┌─ Material supplied

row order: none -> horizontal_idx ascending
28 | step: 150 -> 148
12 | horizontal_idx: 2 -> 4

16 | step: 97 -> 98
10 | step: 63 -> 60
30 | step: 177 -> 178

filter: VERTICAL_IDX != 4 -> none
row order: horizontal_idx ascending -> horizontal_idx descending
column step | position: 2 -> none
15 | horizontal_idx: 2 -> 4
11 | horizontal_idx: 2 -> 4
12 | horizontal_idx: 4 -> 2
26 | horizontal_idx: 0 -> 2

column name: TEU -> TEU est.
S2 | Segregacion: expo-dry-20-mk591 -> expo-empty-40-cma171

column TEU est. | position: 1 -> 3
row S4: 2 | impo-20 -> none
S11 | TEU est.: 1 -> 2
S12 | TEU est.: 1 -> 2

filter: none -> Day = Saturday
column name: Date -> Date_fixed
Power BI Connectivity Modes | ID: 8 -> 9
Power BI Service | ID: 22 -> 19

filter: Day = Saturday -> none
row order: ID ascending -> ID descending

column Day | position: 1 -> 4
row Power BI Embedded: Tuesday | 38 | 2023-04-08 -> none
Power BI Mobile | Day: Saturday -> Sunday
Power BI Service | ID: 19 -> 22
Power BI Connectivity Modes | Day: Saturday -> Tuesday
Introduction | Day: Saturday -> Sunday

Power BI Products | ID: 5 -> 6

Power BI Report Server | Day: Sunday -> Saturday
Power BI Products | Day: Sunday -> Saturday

└─

Work item: When a line in the material above contains the word "Connectivity", copy that line out.

Exercise answer:
Power BI Connectivity Modes | ID: 8 -> 9
Power BI Connectivity Modes | Day: Saturday -> Tuesday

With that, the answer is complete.